RECORDS:
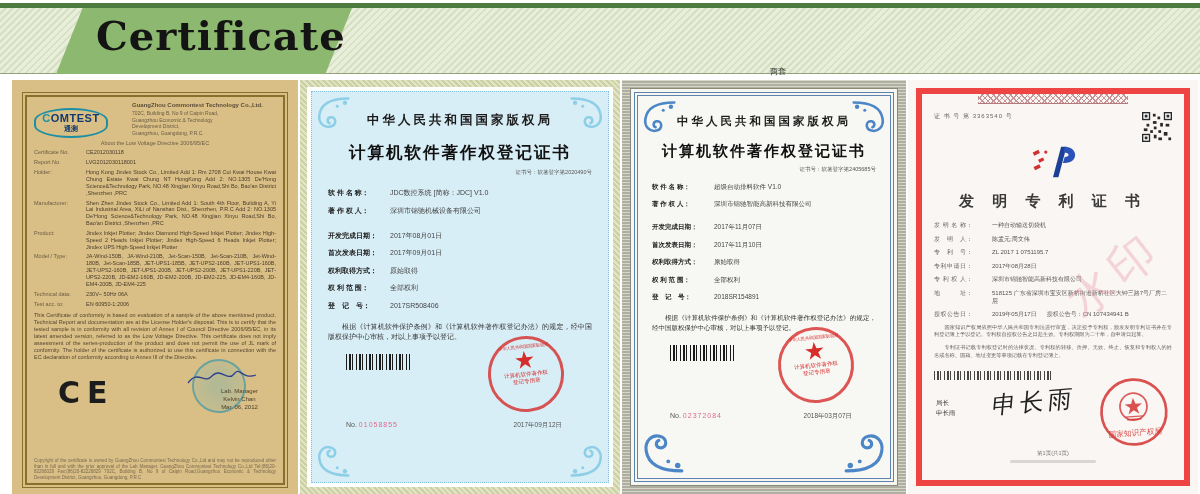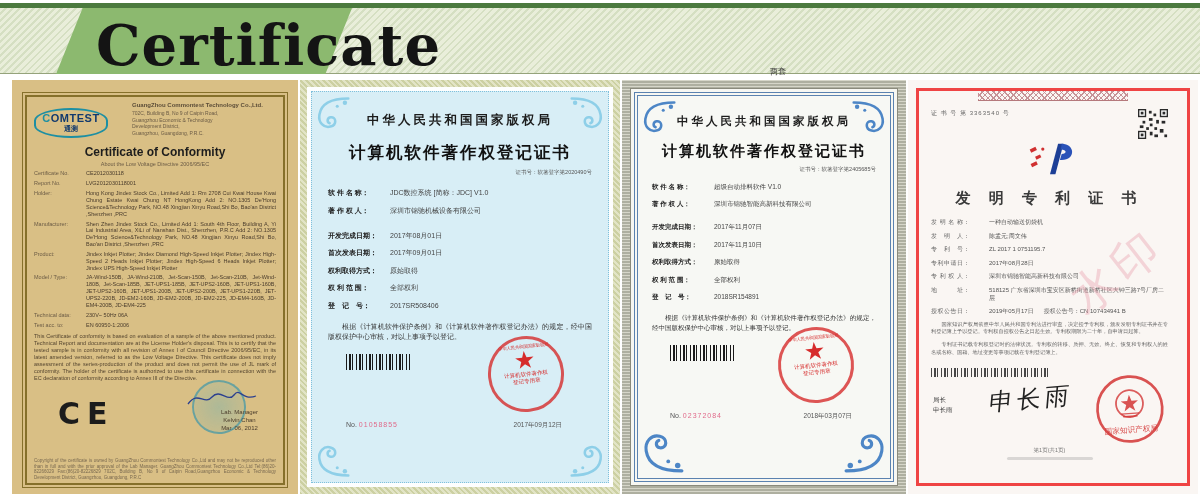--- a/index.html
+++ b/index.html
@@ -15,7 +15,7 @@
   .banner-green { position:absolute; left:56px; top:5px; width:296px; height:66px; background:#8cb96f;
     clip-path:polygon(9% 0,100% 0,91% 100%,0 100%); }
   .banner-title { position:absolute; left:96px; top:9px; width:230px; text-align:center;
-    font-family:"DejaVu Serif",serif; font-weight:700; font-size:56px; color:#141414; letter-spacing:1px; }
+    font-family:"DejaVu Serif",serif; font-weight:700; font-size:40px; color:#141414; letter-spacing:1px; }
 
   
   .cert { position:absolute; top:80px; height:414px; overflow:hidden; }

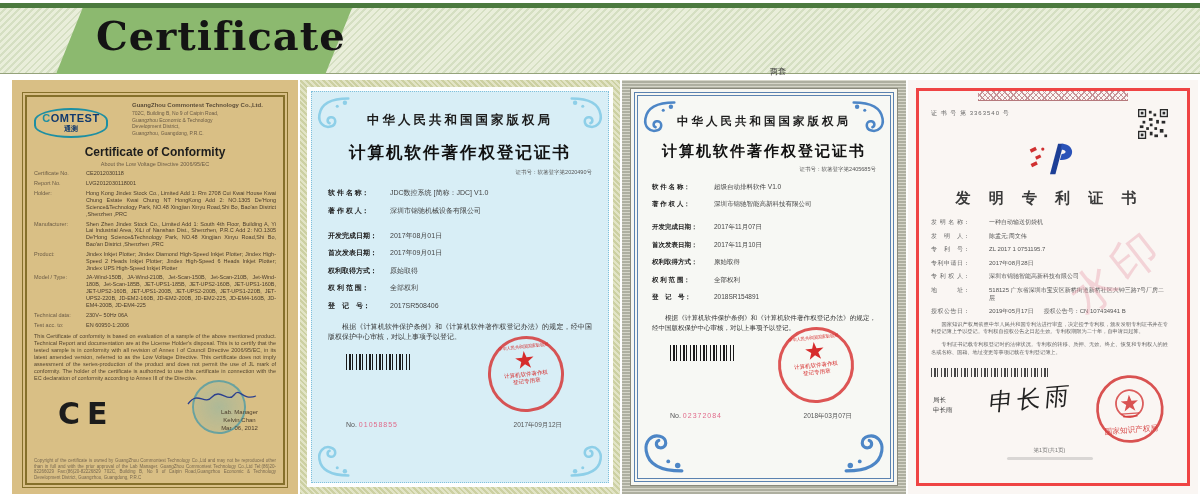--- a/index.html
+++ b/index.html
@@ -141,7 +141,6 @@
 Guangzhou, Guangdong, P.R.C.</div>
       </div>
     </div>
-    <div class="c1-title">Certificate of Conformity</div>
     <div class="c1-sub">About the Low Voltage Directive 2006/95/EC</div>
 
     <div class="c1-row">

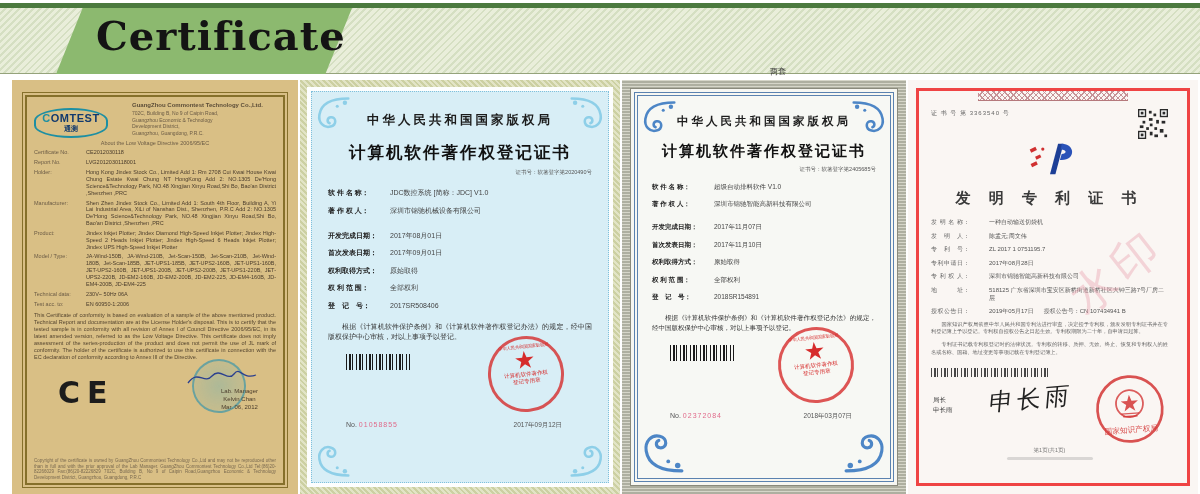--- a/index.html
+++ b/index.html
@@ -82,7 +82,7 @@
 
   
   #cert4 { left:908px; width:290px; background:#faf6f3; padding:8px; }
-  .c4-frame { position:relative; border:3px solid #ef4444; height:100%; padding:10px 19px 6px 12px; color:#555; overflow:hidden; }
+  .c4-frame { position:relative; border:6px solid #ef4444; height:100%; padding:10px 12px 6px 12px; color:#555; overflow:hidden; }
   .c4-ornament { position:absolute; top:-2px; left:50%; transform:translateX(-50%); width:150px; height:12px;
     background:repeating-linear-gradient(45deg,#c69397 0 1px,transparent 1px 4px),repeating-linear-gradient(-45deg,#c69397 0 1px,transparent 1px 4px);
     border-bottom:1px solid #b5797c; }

YOUR ASSIGNMENT: Starting at the line above that holds "position:absolute; top:80px; height:414px;", return each line up to and including the one that holds "position:relative; border:3px solid", exactly as written, minus any pictures.

SOLUTION:
   .cert { position:absolute; top:80px; height:414px; overflow:hidden; }

--- a/index.html
+++ b/index.html
@@ -141,7 +141,6 @@
 Guangzhou, Guangdong, P.R.C.</div>
       </div>
     </div>
-    <div class="c1-title">Certificate of Conformity</div>
     <div class="c1-sub">About the Low Voltage Directive 2006/95/EC</div>
 
     <div class="c1-row">

--- a/index.html
+++ b/index.html
@@ -82,7 +82,7 @@
 
   
   #cert4 { left:908px; width:290px; background:#faf6f3; padding:8px; }
-  .c4-frame { position:relative; border:3px solid #ef4444; height:100%; padding:10px 19px 6px 12px; color:#555; overflow:hidden; }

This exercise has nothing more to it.